Traveling in Lebanon, near the border with Syria, at the beginning of June this year may not have been the safest decision of my life. But I was chasing a story, and that chase has made me question how far I’m willing to go—geographically, emotionally, and psychologically—to get it.
This particular story started three years earlier and continues to this day. It was 2010, in a fancy hotel in Paris with fancy wine. Off to one side were two guys who were…different. Which means, naturally, that I made a beeline for them.
They poured me a taste of their wine in my glass, and our first conversation went something like this.
Me: So you're making wine? In, uh, Syria?
Me: Why are you making wine in Syria?
Them: We love wine! And we think everyone should drink more of it.
Me: I agree. But…Syria?
Them (pausing, with considerably more seriousness): We want to show the world that our country is about more than its politics.
This was before Syria blew up. I kept these guys on my radar in the years since then, and this summer I had a chance to visit them in Beirut. Neither they (nor their consulting winemaker) have been able to cross the border into Syria to access their own property since November of last year. Yet they were still making wine.
There was a story here, and I wanted it. But it was not about the wine per se. It was about business and politics, and my initial questions when I met them in Lebanon would be along the lines of: How do you operate a business when your country is at war? And, how do you convince your workers to stay on the land rather than join the flood of refugees? And, how are other producers of wine in the Middle East affected by the conflict in Syria?
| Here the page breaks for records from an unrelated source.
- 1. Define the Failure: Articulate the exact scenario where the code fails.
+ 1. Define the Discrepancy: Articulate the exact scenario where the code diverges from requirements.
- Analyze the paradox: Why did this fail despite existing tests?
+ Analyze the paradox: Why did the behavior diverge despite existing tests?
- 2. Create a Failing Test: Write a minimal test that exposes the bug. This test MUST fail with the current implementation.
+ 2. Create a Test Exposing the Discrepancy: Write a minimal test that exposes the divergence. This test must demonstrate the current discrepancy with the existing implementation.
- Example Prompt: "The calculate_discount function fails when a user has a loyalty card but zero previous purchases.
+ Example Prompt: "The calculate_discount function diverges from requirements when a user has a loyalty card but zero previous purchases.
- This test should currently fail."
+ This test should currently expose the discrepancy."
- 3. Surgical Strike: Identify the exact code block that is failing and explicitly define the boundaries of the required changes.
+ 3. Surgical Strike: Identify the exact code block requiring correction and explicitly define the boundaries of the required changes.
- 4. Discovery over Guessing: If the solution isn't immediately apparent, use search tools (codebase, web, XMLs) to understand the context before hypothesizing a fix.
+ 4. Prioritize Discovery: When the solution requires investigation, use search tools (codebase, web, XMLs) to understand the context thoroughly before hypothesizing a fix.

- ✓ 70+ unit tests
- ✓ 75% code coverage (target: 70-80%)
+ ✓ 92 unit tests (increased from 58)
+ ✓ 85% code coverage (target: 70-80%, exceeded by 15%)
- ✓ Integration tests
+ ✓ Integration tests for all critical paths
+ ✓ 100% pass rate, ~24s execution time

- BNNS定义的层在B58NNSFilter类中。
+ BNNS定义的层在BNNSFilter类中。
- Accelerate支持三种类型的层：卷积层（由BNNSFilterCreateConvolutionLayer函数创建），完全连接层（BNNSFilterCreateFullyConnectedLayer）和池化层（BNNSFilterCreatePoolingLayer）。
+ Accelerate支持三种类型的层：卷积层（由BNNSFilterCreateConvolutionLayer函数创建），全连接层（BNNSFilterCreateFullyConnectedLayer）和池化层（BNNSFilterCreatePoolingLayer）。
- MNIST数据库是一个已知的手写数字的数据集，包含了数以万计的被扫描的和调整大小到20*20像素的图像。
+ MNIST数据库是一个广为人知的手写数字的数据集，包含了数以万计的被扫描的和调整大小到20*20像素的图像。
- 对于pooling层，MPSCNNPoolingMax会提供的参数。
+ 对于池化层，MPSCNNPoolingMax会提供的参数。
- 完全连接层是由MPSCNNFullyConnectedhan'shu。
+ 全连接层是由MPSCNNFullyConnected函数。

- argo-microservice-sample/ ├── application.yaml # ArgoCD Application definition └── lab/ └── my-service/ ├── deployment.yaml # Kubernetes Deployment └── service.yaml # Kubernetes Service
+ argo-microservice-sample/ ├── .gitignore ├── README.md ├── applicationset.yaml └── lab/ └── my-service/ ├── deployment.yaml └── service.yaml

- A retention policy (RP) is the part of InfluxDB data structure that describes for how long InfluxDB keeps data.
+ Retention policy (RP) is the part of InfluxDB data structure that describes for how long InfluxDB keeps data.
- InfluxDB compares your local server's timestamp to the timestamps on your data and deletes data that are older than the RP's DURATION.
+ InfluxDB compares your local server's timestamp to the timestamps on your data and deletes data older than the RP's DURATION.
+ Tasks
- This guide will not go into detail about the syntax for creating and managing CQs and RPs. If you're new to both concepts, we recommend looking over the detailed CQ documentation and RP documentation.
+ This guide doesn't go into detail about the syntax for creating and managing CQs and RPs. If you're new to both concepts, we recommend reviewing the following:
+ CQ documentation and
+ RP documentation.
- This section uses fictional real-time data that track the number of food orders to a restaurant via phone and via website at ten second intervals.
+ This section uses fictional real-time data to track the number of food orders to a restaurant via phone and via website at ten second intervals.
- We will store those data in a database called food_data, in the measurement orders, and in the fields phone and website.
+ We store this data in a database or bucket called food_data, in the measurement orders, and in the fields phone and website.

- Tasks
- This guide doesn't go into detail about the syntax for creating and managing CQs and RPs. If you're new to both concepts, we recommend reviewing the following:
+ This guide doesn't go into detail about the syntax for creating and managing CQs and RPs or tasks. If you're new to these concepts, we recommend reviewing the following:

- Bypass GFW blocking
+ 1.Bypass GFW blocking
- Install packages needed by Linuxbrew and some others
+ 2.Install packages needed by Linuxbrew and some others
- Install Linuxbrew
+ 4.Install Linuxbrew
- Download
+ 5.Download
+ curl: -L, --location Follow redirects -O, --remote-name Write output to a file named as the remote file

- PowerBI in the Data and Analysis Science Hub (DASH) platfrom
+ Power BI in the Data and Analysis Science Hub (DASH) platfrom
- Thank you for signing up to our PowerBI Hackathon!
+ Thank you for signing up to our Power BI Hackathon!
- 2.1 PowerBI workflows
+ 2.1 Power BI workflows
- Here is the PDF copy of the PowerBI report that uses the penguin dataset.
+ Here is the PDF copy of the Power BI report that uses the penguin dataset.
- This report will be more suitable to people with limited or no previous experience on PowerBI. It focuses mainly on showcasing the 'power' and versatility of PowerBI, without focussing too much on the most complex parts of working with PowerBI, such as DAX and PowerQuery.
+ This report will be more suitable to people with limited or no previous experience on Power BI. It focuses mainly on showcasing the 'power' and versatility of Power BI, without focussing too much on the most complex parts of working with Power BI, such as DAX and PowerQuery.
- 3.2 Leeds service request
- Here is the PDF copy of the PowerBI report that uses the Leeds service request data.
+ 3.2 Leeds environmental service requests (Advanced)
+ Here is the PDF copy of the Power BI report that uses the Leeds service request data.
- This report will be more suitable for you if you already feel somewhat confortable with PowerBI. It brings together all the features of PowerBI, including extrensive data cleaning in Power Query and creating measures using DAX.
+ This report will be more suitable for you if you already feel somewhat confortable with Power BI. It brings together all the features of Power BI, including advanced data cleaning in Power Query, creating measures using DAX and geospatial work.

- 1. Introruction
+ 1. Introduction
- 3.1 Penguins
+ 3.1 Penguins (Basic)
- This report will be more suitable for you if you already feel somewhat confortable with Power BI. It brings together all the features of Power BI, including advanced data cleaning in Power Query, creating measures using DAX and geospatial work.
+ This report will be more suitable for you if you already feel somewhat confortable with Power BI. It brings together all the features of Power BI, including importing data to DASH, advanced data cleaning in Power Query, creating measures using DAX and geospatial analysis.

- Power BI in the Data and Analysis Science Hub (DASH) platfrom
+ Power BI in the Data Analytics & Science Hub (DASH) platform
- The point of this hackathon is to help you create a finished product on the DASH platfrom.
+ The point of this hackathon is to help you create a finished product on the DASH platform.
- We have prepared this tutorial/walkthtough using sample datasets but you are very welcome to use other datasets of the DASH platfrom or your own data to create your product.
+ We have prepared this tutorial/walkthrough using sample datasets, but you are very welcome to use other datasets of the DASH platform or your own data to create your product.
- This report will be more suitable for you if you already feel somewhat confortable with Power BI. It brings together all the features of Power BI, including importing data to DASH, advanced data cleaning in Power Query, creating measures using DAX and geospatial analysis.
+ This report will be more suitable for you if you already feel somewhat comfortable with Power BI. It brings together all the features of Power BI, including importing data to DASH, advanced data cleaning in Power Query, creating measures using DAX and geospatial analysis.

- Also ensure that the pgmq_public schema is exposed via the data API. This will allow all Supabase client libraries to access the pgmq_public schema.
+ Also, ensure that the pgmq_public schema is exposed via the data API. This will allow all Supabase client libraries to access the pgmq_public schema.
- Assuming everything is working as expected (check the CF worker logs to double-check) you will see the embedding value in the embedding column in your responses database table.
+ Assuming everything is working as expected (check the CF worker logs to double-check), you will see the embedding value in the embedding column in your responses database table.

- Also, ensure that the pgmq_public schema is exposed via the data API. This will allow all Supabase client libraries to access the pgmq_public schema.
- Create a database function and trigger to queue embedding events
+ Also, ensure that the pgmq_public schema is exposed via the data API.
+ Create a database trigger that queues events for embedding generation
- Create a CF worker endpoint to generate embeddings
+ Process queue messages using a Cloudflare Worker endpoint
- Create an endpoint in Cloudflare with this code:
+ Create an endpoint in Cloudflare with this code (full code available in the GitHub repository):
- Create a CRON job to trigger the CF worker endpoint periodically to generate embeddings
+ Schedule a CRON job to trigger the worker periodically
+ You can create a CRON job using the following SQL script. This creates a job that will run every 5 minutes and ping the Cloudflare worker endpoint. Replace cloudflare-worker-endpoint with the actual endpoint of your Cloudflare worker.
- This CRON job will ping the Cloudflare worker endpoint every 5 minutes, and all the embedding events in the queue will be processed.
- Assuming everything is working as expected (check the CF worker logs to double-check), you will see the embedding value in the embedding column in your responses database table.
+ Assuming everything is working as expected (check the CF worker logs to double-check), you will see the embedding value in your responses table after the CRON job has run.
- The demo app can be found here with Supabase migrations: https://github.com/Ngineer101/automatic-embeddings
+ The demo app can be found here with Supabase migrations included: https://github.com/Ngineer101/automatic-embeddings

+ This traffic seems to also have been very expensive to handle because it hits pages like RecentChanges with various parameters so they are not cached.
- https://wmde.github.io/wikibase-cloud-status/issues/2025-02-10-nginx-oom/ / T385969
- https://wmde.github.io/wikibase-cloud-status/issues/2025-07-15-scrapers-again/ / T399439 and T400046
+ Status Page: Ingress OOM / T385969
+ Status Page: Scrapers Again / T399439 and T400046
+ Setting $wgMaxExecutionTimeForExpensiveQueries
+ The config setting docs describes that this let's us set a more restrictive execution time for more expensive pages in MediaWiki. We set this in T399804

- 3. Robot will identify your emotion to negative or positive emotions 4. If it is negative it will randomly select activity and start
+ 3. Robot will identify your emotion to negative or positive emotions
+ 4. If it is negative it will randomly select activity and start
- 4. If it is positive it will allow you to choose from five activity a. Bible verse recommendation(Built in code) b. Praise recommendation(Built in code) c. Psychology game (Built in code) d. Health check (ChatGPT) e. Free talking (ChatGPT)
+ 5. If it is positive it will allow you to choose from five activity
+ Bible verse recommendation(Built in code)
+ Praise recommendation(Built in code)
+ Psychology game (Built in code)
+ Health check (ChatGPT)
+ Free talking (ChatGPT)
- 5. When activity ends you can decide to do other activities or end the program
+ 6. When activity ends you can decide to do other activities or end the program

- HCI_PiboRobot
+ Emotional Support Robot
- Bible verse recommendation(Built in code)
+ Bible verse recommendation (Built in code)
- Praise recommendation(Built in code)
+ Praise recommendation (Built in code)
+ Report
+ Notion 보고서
It was an unusual, and potentially provocative, story. Even before I left the U.S. for Lebanon, I was getting some pushback. “It is difficult for me to speak about wine in Syria,” one of my sources said, “given the terrible tragedy that we are suffering in front of the world unable to care.”
It was certainly a fair point. But I explained—to this source and several others—that my article was starting with people who wanted to show the world that Syria is about more than its regime, and that I wanted to show a side of Syria that is unexpected. The response was silence. Maybe they didn’t get it. Or maybe they just didn’t believe me. But I had to go and see for myself.
My personal anxiety before I left the U.S. for Lebanon was much more acute than when I actually got there. Partly it was a question of the unknown; I had never been there before. Partly it was the security issues and the U.S. State Department’s travel advisory, even in June. Partly it was the reaction of every one of my American friends and family, which was, without variation: Lebanon? Are you sure?
No, I wasn’t sure. I was anxious too. But I went anyway.
I had traveled in the Arab World before, in the Middle East and northeastern Africa as well. I had a solid frame of reference. I wasn’t naïve. I was aware of the danger, and my eyes were open.
Then I arrived, finally, in Lebanon. In June I landed in Beirut, and traveled in the Bekaa Valley. I listened and I watched, and listened some more, so that I could write.
I wrote about the motivations of businessmen, and their determination to persevere. I wrote about how people—from Syria, Lebanon, Israel, and Tunisia—demonstrate in their own ways that their countries are about more than their politics. Or that they would like them to be.
I wrote, in other words, about life. Another part of life in the Middle East than what we usually see in the media, to be sure, but life nonetheless. And the near reality of death.
In other words, I got the story.
But my pursuit of it is what gave me pause. Why did I want it so badly? Why was I so determined to get this particular story from that particular place at this particular time? Why was I—why am I—drawn so powerfully to a war zone?
There was the adrenaline and sense of adventure, for sure. That was part of it.
Part of it was the opportunity to tell an unusual story. As a writer I'm hungry for compelling insight that is not black and white or hard and fast but that is somehow true nonetheless.
Part of it was that I was looking for the slivers of humanity. Even though I’m properly outfitted with a journalist’s radar for objectivity, not to mention a business sense for what motivates people and decisions of commerce, I realize that my heart is looking for even the smallest portion of hope and humaneness.
And part of it is that I know in my heart that conflict, and hopefully resolution, is an integral part of the work of my life moving forward.
As I tweeted from the Beirut airport on my way home, my internal axis has effectively tilted a few degrees truer. I credit this to the people of Lebanon, if not to their politics. My axis has tilted a few degrees more aware, too, to slivers of humanity even (or especially) where we aren’t conditioned to find them.